A compass is one of those pieces of gear that is critically vital in an environment where getting lost is a reality. Talking about compasses could be quite a lengthy and in depth conversation - one which you won't find here as others have covered it far more effectively.
Oddly enough, a compass is only somewhat useful in the areas I hike due to the extensive tree canopy and lack of observable land features. As a result, I have absolutely no need for a high-dollar compass capable of not only telling me direction, but making me breakfast.
With that said though, that doesn't mean I'd ever leave a compass at home. For example, the Appalachian Trail is a north/south trail. A running joke of AT thru-hikers when getting up in the morning is the silly question of "what direction are you heading today" as the choice is painfully obvious. Still many get lost on the AT and surrounding trails, not because the trail isn't well marked, but because side trails often aren't as well marked and trips into the woods quickly help any sign of a trail or direction disappear.
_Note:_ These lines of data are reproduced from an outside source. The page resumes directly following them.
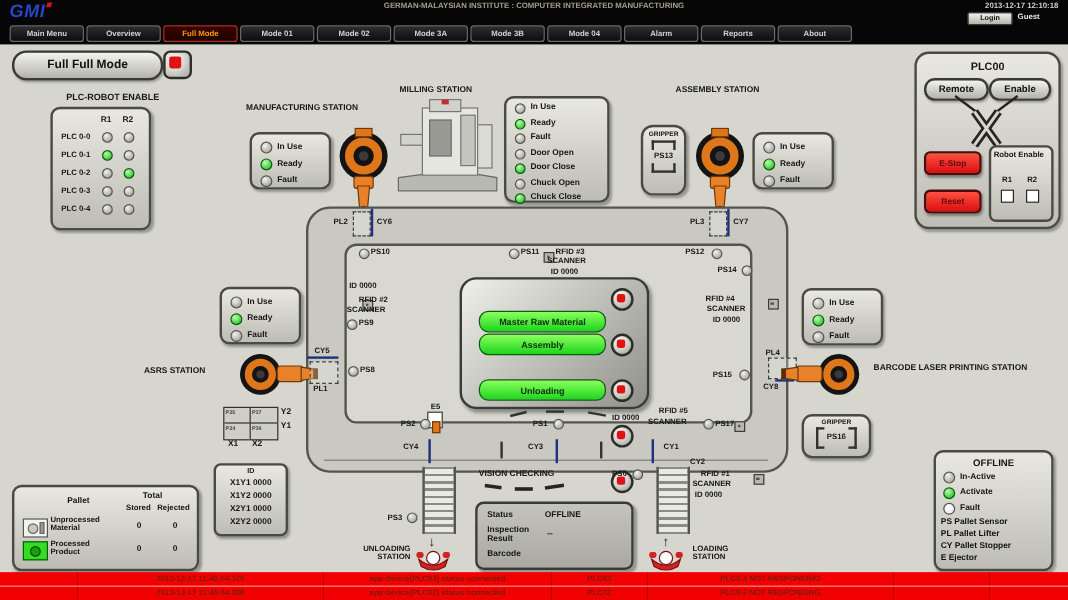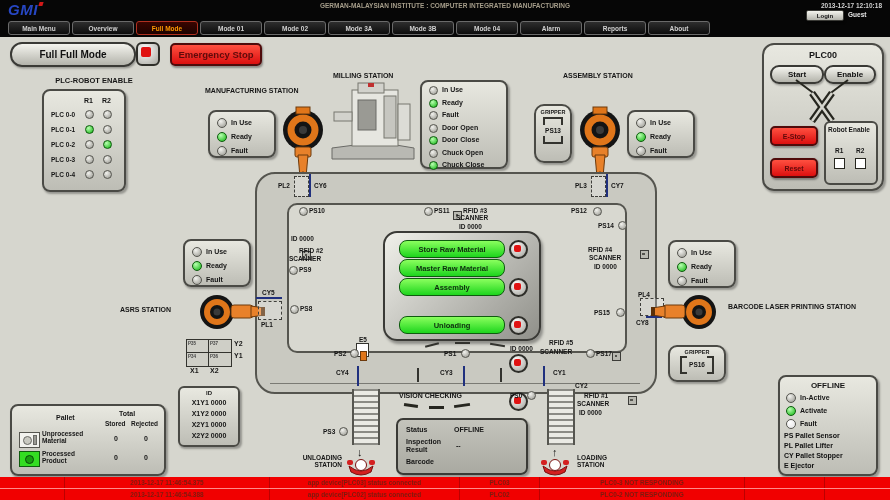--- a/index.html
+++ b/index.html
@@ -78,7 +78,6 @@
   <div class="abs silverbtn" style="left:10px;top:42px;width:122px;height:21px;border-radius:12px;font-size:10px;">Full Full Mode</div>
   <div class="abs" style="left:136px;top:42px;width:20px;height:20px;border:2px solid #2e2e29;border-radius:6px;background:radial-gradient(circle at 35% 30%,#fff,#a8a8a0);"></div>
   <div class="abs" style="left:141px;top:47px;width:10px;height:10px;background:#e01212;border-radius:2px;"></div>
-  <div class="abs redbtn" style="left:170px;top:43px;width:88px;height:19px;font-size:9.5px;">Emergency Stop</div>
 
   
   <div class="abs lbl" style="left:38px;top:77px;width:112px;text-align:center;font-size:7.5px;">PLC-ROBOT ENABLE</div>

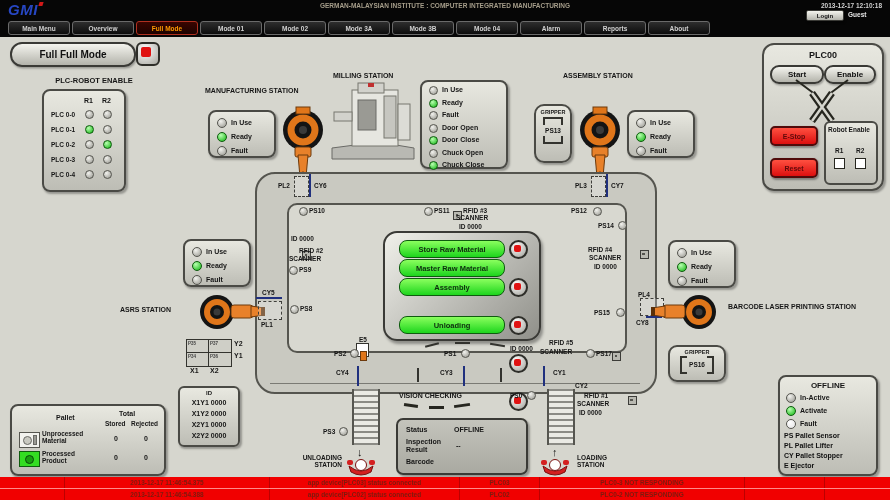--- a/index.html
+++ b/index.html
@@ -209,7 +209,7 @@
   
   <div class="abs panel" style="left:762px;top:43px;width:118px;height:144px;border-radius:12px;">
     <div class="lbl" style="text-align:center;margin-top:5px;font-size:9px;">PLC00</div>
-    <div class="abs silverbtn" style="left:6px;top:20px;width:50px;height:15px;border-radius:9px;font-size:8px;">Start</div>
+    <div class="abs silverbtn" style="left:6px;top:20px;width:50px;height:15px;border-radius:9px;font-size:8px;">Remote</div>
     <div class="abs silverbtn" style="left:60px;top:20px;width:48px;height:15px;border-radius:9px;font-size:8px;">Enable</div>
     <svg class="abs" style="left:26px;top:34px;" width="64" height="44" viewBox="0 0 64 44">
       <path d="M6,1 L26,16 M58,1 L38,16" stroke="#26261f" stroke-width="2" fill="none"></path>

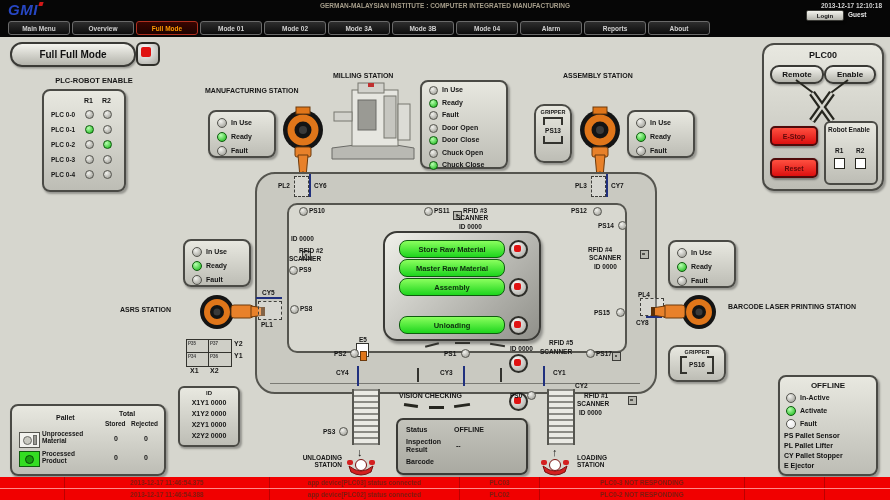--- a/index.html
+++ b/index.html
@@ -276,7 +276,6 @@
 
   
   <div class="abs" style="left:383px;top:231px;width:154px;height:106px;border:2px solid #3a3a36;border-radius:14px;background:linear-gradient(135deg,#f0f0ea,#90908a);box-shadow:2px 3px 3px rgba(0,0,0,.35);">
-    <div class="abs greenbtn" style="left:14px;top:7px;width:104px;height:16px;">Store Raw Material</div>
     <div class="abs circbtn" style="left:124px;top:7px;"></div>
     <div class="abs greenbtn" style="left:14px;top:26px;width:104px;height:16px;">Master Raw Material</div>
     <div class="abs circbtn" style="left:124px;top:26px;"></div>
For as well marked as the AT is, I've honestly almost gotten lost several times. These situations have all occurred after a trip into a densely forested area to look for water, a bathroom area, or a stealth area to set up camp. Unless the ground is perfectly level, which it rarely is, I can walk a couple dozen feet into the forest only to turn around and find that the trail is completely gone from my perspective. Trust me when I say not immediately seeing the trail is unsettling.
To ensure I'm not the next SAR rescuee paraded around on a local newspaper, I generally do two things to ensure my direction. First, and something that works well on the AT, I take a quick look at a button compass I carry and ensure I fully appreciate the direction I'm heading. When I get to where I'm going, especially if I'm staying the night, I often arrange some sticks or stones to point me in the direction out. This may be vital if needing to make a quick escape in the middle of the night from any number of potential issues.
Although some may genuinely need a full-scale compass, a button compass is something I have found to be ideal for my needs. It is smaller than a penny, weighs virtually nothing, and is quite accurate. I like the Mini Tracker Survival Buttom Compass from Best Glide Aviation Survival Equipment (http://www.bestglide.com/). It is a NATO approved liquid-filled compass also endorsed by the Boy Scouts of America. It comes in a 14mm and 20mm size and functions from -20f to 120f and is water resistant to 30 ft. At less than $3, it's one of those pieces of gear which really should never be left home. I carry it regardless even though my Suunto Core watch has a compass built into it, which as I learned about a month after purchasing the watch, the digital compass can be quite wrong.
I always carry a whistle around my neck and I found that adding a button compass to it with some Super Glue makes the compass perfectly available, out of the way, and handy - plenty easy for a quick glance without fumbling through my pack or pocket. On a side note, Super Glue is amazing stuff. Although I usually purchase several button compasses at a time, I recently tried to get one of the compasses off a whistle to relocate it to something else. Bottom line - it wasn't moving, so feel plenty confident in a little glue.